Shame you're not one of my clients -I'd log in and look at your ASUPs ...
: )
I hope this response has been helpful to you.
At your service,
Eugene E. Kashpureff
Senior Systems Architect / NetApp Certified Instructor
http://www.linkedin.com/in/eugenekashpureff
(P.S. I appreciate points for helpful or correct answers.)
It could be a lot of things, you should be getting something around 400 MB/s, I would start by checking the FC switches configuration, also, have you installed the FC Host Utilities on your ESX hosts? do you have any other workload using your filer?
Cheers.
As far as the switch config we don't really have anything set on it besides zoning. I'm not great with brocade, but based on the performance statistics of the switch it doesn't look to be having any issues or at least to be the bottle neck.
We have not installed the FC Host Utilities on our ESX servers, where can I find that?
*edit: Ok I found the FC Host Utilities, but it seems to similar functionality as the Netapp Virtual Storage Controller plugin. Are they the same or do you need both?
We are currently using the NVSC plugin.
There is no other workload on the filer. ESX/Vmware is the only thing using it.
What kind of workload do you have? It is purely random then you will never see high throughput.
How are you generating the workload? Have you tried multiple streams of data simultaneously? Are you using SIO or IOMeter with multiple threads/workers?
Is the filer doing anything else at the time?

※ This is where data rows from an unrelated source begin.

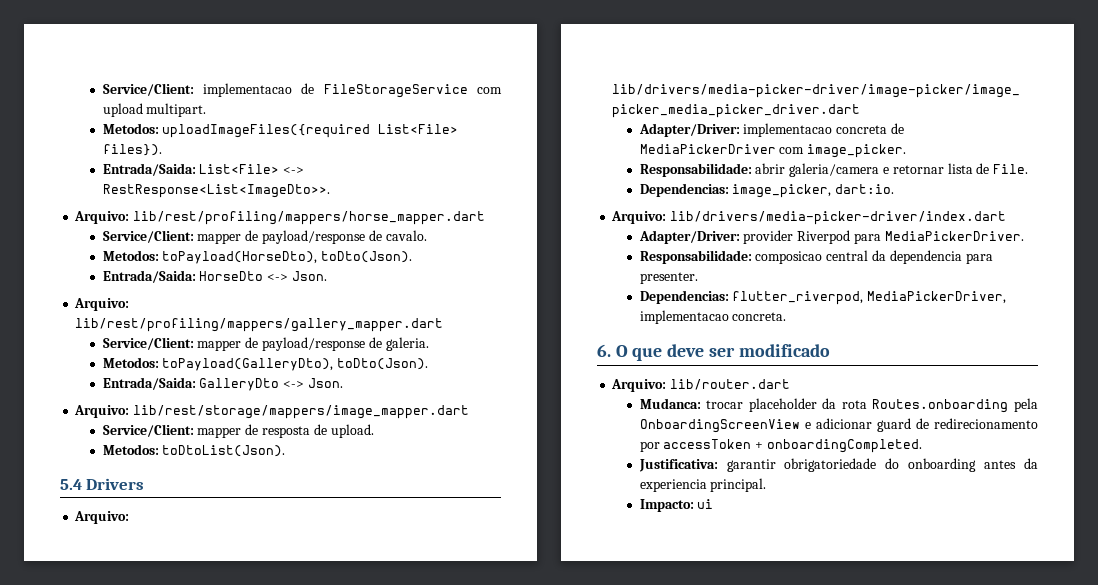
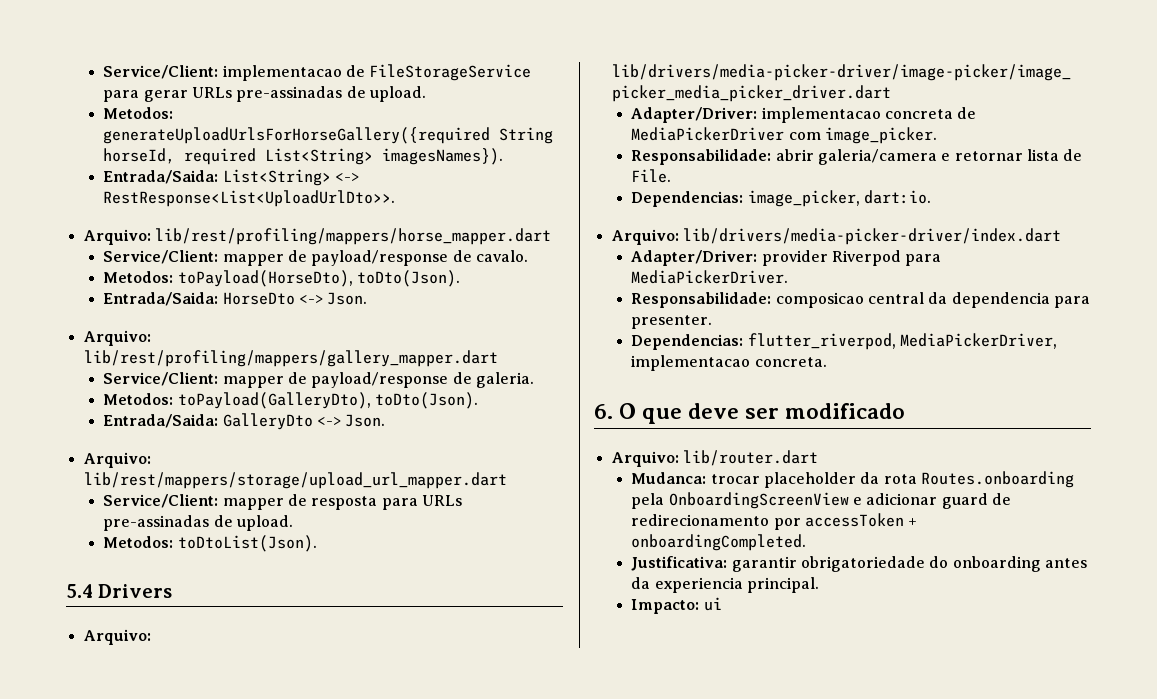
- Service/Client: implementacao de FileStorageService com upload multipart.
- Metodos: uploadImageFiles({required List<File> files}).
- Entrada/Saida: List<File> <-> RestResponse<List<ImageDto>>.
+ Service/Client: implementacao de FileStorageService para gerar URLs pre-assinadas de upload.
+ Metodos: generateUploadUrlsForHorseGallery({required String horseId, required List<String> imagesNames}).
+ Entrada/Saida: List<String> <-> RestResponse<List<UploadUrlDto>>.
- Arquivo: lib/rest/storage/mappers/image_mapper.dart
+ Arquivo: lib/rest/mappers/storage/upload_url_mapper.dart
- Service/Client: mapper de resposta de upload.
+ Service/Client: mapper de resposta para URLs pre-assinadas de upload.

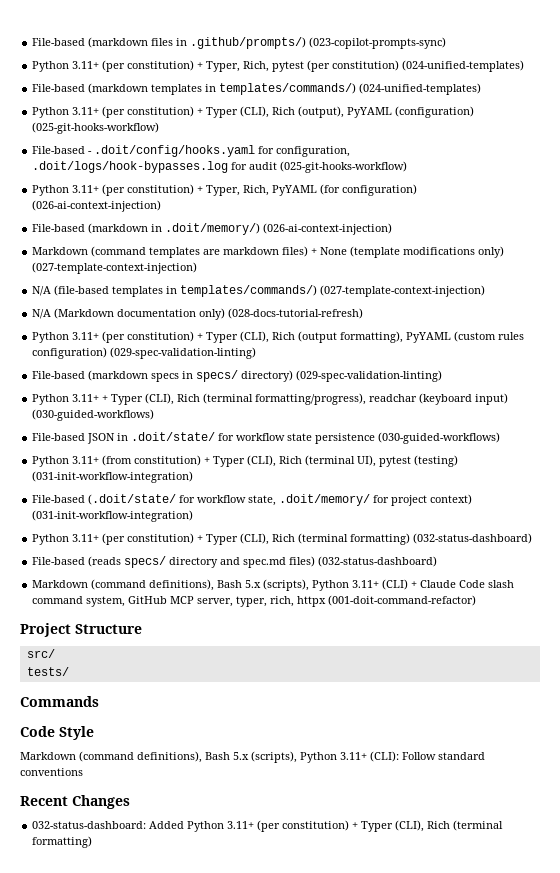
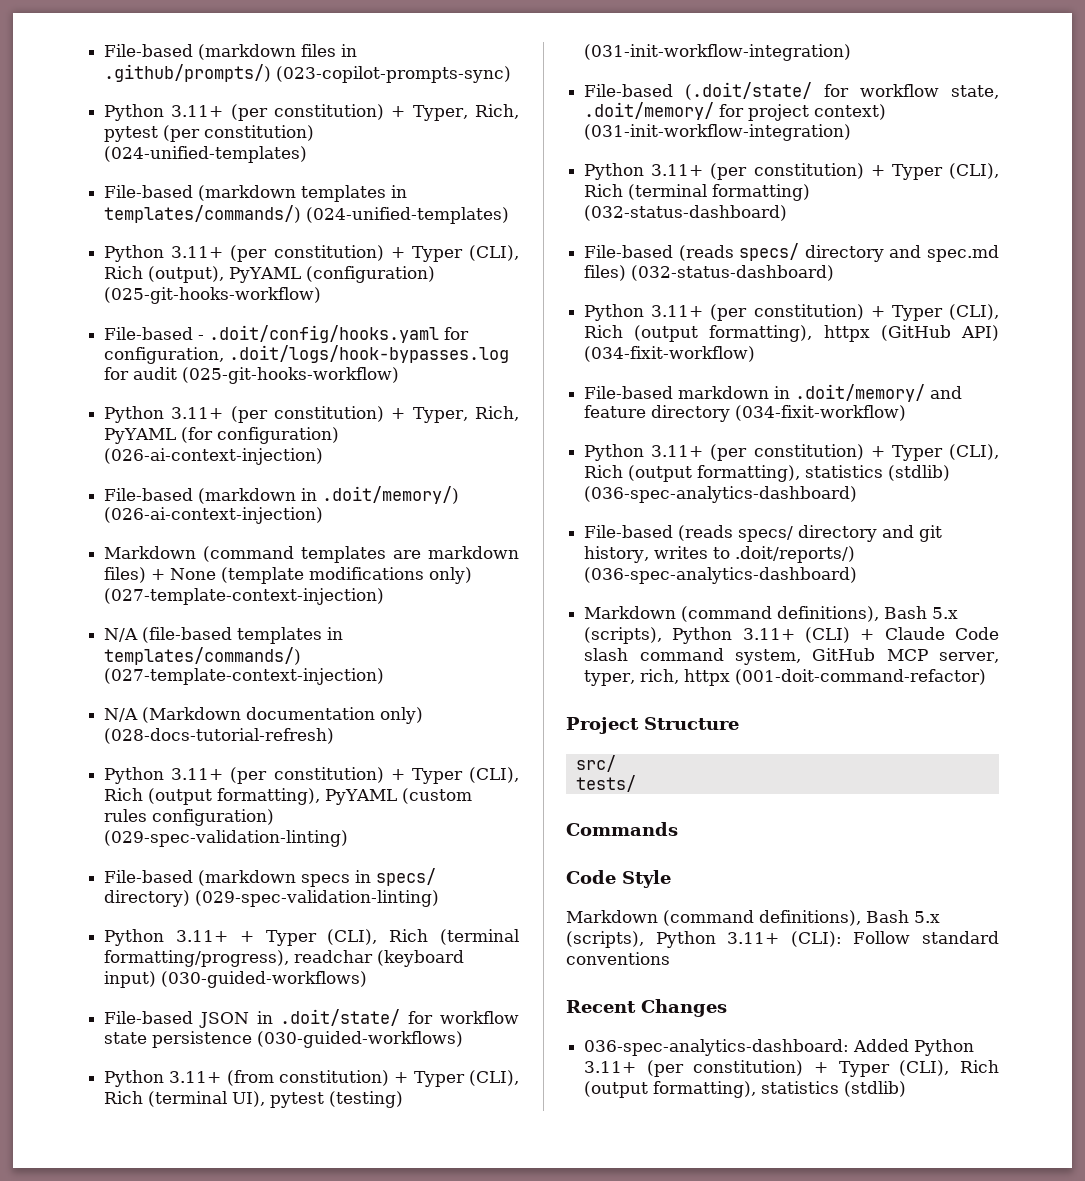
+ Python 3.11+ (per constitution) + Typer (CLI), Rich (output formatting), httpx (GitHub API) (034-fixit-workflow)
+ File-based markdown in .doit/memory/ and feature directory (034-fixit-workflow)
+ Python 3.11+ (per constitution) + Typer (CLI), Rich (output formatting), statistics (stdlib) (036-spec-analytics-dashboard)
+ File-based (reads specs/ directory and git history, writes to .doit/reports/) (036-spec-analytics-dashboard)
- 032-status-dashboard: Added Python 3.11+ (per constitution) + Typer (CLI), Rich (terminal formatting)
+ 036-spec-analytics-dashboard: Added Python 3.11+ (per constitution) + Typer (CLI), Rich (output formatting), statistics (stdlib)

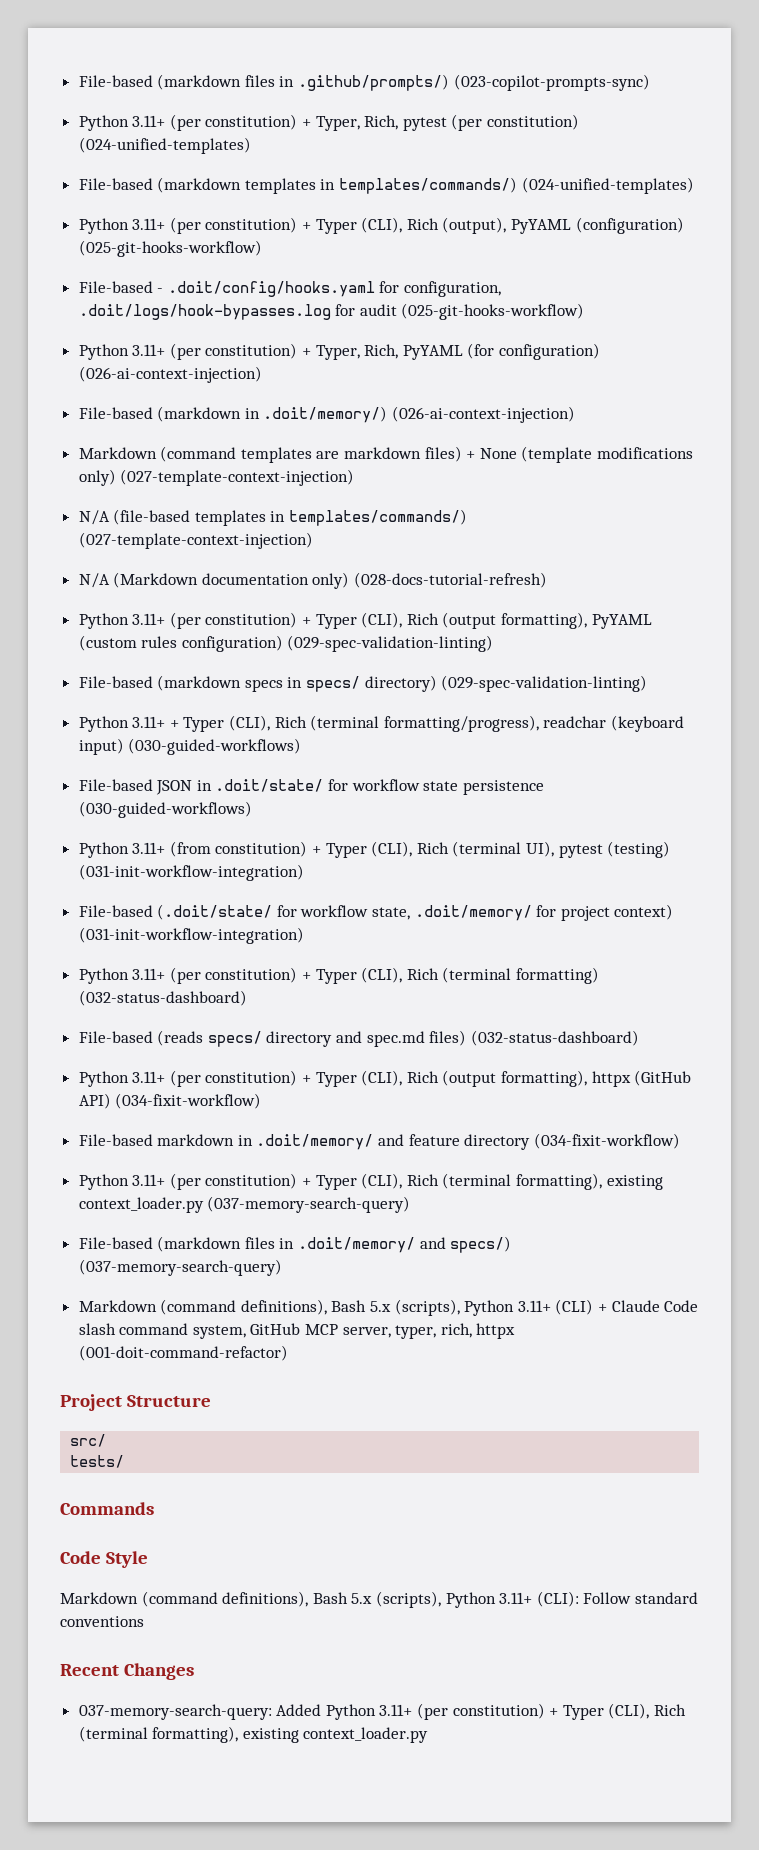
- Python 3.11+ (per constitution) + Typer (CLI), Rich (output formatting), statistics (stdlib) (036-spec-analytics-dashboard)
- File-based (reads specs/ directory and git history, writes to .doit/reports/) (036-spec-analytics-dashboard)
+ Python 3.11+ (per constitution) + Typer (CLI), Rich (terminal formatting), existing context_loader.py (037-memory-search-query)
+ File-based (markdown files in .doit/memory/ and specs/) (037-memory-search-query)
- 036-spec-analytics-dashboard: Added Python 3.11+ (per constitution) + Typer (CLI), Rich (output formatting), statistics (stdlib)
+ 037-memory-search-query: Added Python 3.11+ (per constitution) + Typer (CLI), Rich (terminal formatting), existing context_loader.py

Single thread read or write to a filer would be slow. Also, as mentioned by Pascal, small random IO is also going to be slower. I usually use SIO or IOMeter with large (64KB) sequential workloads just to check maximum throughput end to end. Try this from multiple VM's/ESX hosts at the same time. It's not realistic, and doesn't mean you will get this level in the real world, but it will show up any artificial bottlenecks along the data path.
Hope this helps!!
When we were testing speed, we had a bunch of different VM transfers from different ESX hosts going. We have not used SIO yet, going to set that up and see what kind of info it gives us. We did recently figure out that we have misaligned VMs. So we are fixing that now, but i find it hard to believe that being the cause of our problem.
Misaligned VM's can make a significant difference, particularly if you're pushing disk IOPs. Are these VM's on the SATA aggr by any chance? With 100% random workload you're looking at 50-60 IOPS per disk (check statit output) and you'll be approaching 20ms latency on SATA. With misalignment you could be seeing up to 3 times the number of disk IOPs as a result, which will affect latency significantly if you have disks reaching higher levels of disk iops.
I'd suggest you fix your misalignment, then try again with a load generator using many threads across several ESX hosts/VM's. Worth googling Little's Law, and also take a look at Jason Ledbetter's doc here: https://forums.netapp.com/thread/25097
Keep us posted on the results.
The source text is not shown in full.